Art has usually flourished most during the decadence of nations, when it has been hired by wealth as the minister of luxury.

Exquisite art and degrading corruption were contemporary in Greece as well as in Rome. Phidias and Iktinos had scarcely completed the Parthenon, when the glory of Athens had departed; Phidias died in prison; and the Spartans set up in the city the memorials of their own triumph and of Athenian defeat. It was the same in ancient Rome, where art was at its greatest height when the people were in their most degraded condition. Nero was an artist, as well as Domitian, two of the greatest monsters of the Empire.

If the "Beautiful" had been the "Good," Commodus must have been one of the best of men. But according to history he was one of the worst.
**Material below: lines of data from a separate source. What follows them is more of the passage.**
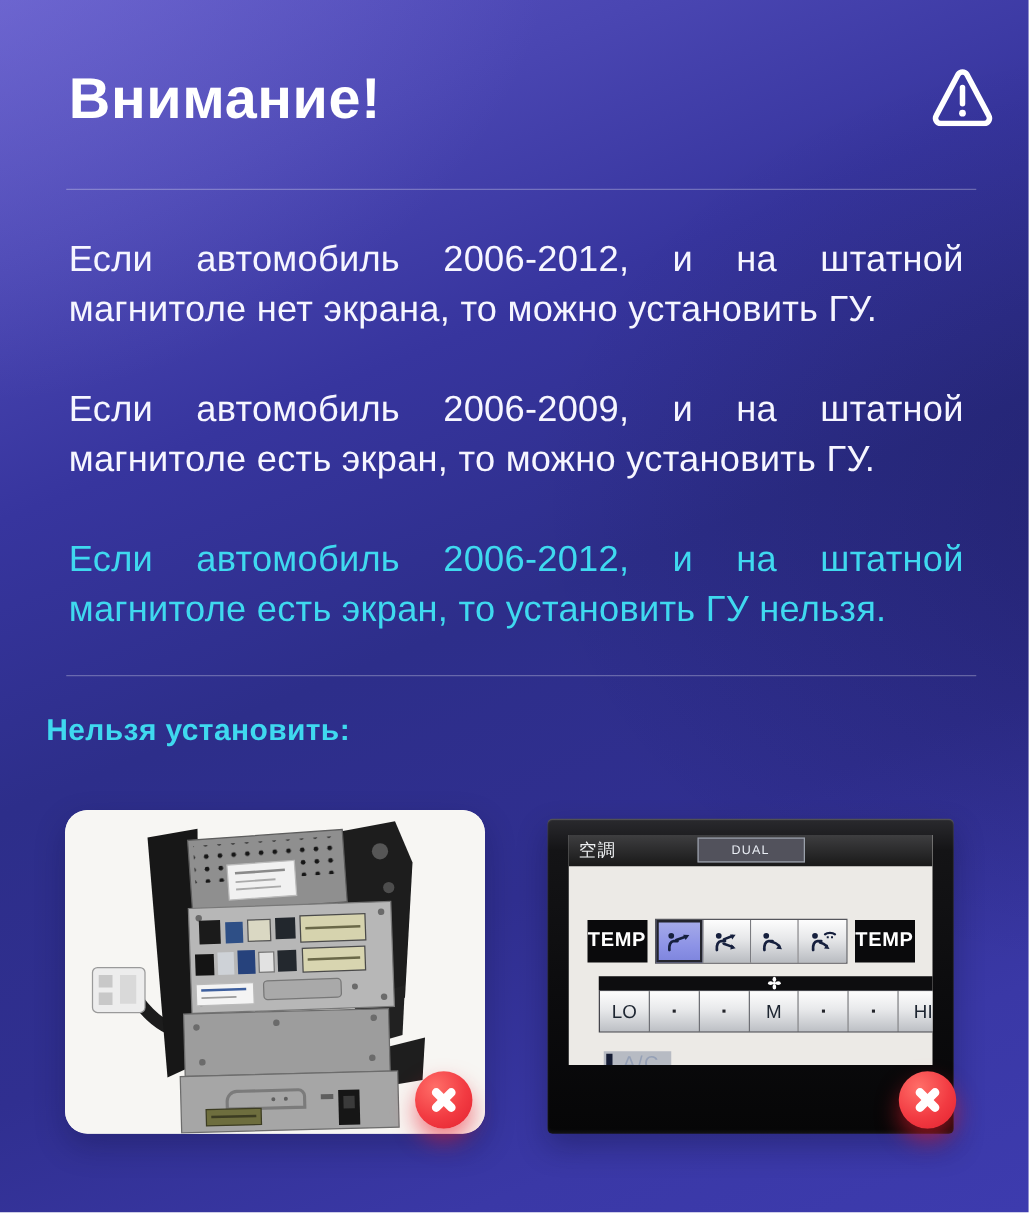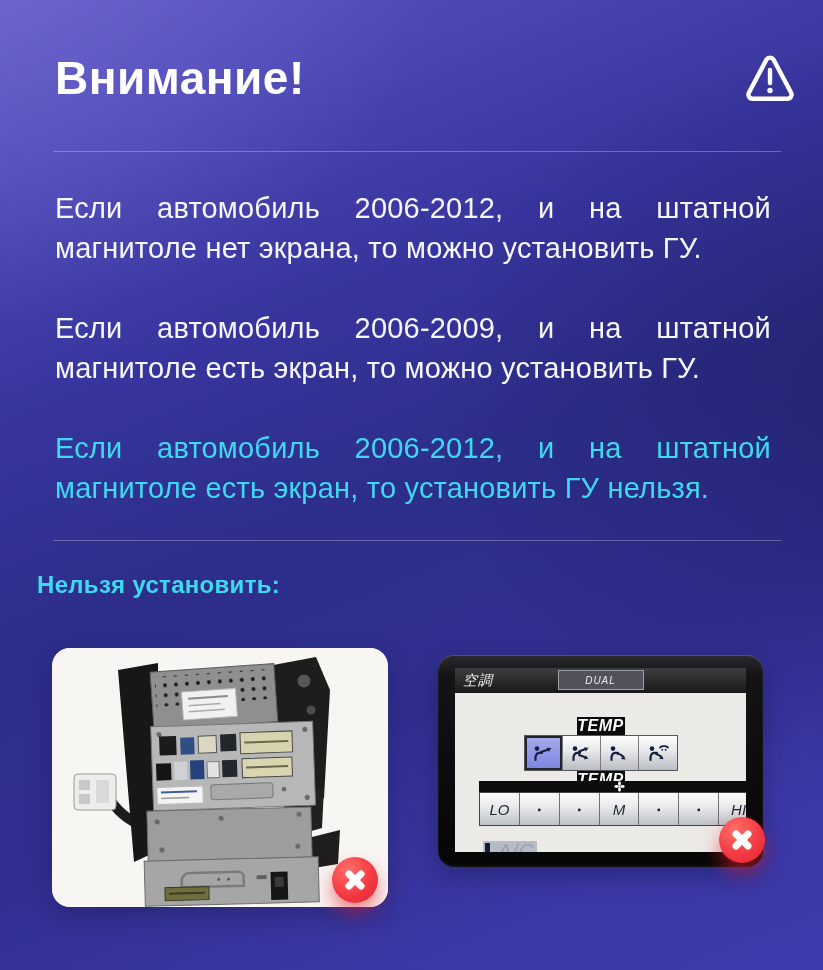--- a/index.html
+++ b/index.html
@@ -46,10 +46,9 @@
   .photo-card svg{display:block;border-radius:18px;}
   
   .climate-card{
-    position:relative;width:325px;height:212px;margin-top:7px;border-radius:16px;
+    position:relative;width:325px;height:252px;margin-top:7px;border-radius:4px;
     background:linear-gradient(180deg,#2a2a2e 0%, #141416 10%, #0c0c0e 55%, #060607 100%);
     box-shadow:0 10px 24px rgba(10,10,40,.3), inset 0 1px 1px rgba(255,255,255,.22), inset 0 -2px 3px rgba(255,255,255,.06);
-    font-style:italic;
   }
   .screen{
     position:absolute;left:17px;top:13px;width:291px;height:184px;

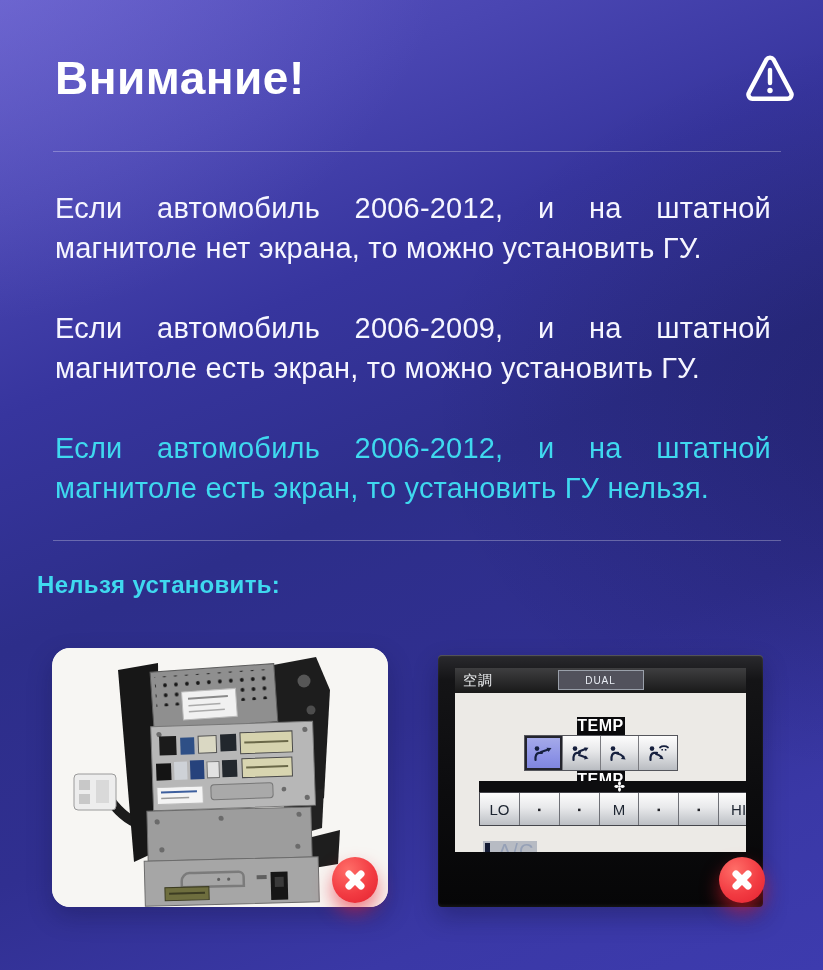--- a/index.html
+++ b/index.html
@@ -67,7 +67,7 @@
   }
   .mode-row{
     position:absolute;left:0;top:67px;width:100%;height:36px;
-    display:flex;justify-content:center;align-items:center;flex-direction:column;
+    display:flex;justify-content:center;align-items:center;
   }
   .temp-box{
     width:48px;height:34px;background:#0a0a0c;color:#ffffff;

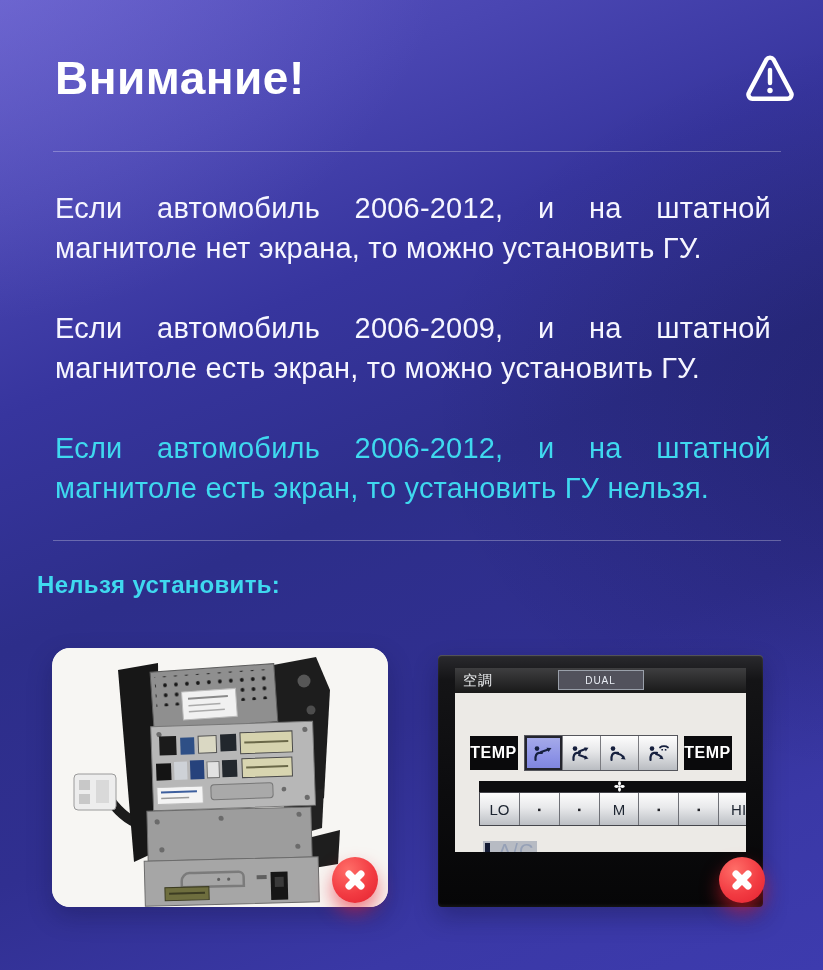--- a/index.html
+++ b/index.html
@@ -104,7 +104,7 @@
   .ac-btn{
     position:absolute;left:28px;top:173px;width:54px;height:21px;
     background:#b7bbc3;display:flex;align-items:center;
-    color:#95a0b6;font-size:20px;letter-spacing:1px;
+    color:#95a0b6;font-size:16px;letter-spacing:1px;
   }
   .ac-bar{width:5px;height:17px;background:#141b33;margin:0 8px 0 2px;}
Again, the greatest period of modern Roman art was that in which Pope Leo X. flourished, of whose reign it has been said, that "profligacy and licentiousness prevailed amongst the people and clergy, as they had done almost uncontrolled ever since the pontificate of Alexander VI." In like manner, the period at which art reached its highest point in the Low Countries was that which immediately succeeded the destruction of civil and religious liberty, and the prostration of the national life under the despotism of Spain. If art could elevate a nation, and the contemplation of The Beautiful were calculated to make men The Good--then Paris ought to contain a population of the wisest and best of human beings. Rome also is a great city of art; and yet there, the VIRTUS or valour of the ancient Romans has characteristically degenerated into VERTU, or a taste for knicknacks; whilst, according to recent accounts, the city itself is inexpressibly foul. (18)Art would sometimes even appear to have a close connection with dirt; and it is said of Mr. Ruskin, that when searching for works of art in Venice, his attendant in his explorations would sniff an ill-odour, and when it was strong would say, "Now we are coming to something very old and fine!"--meaning in art. (19) A little common education in cleanliness, where it is wanting, would probably be much more improving, as well as wholesome, than any amount of education in fine art. Ruffles are all very well, but it is folly to cultivate them to the neglect of the shirt.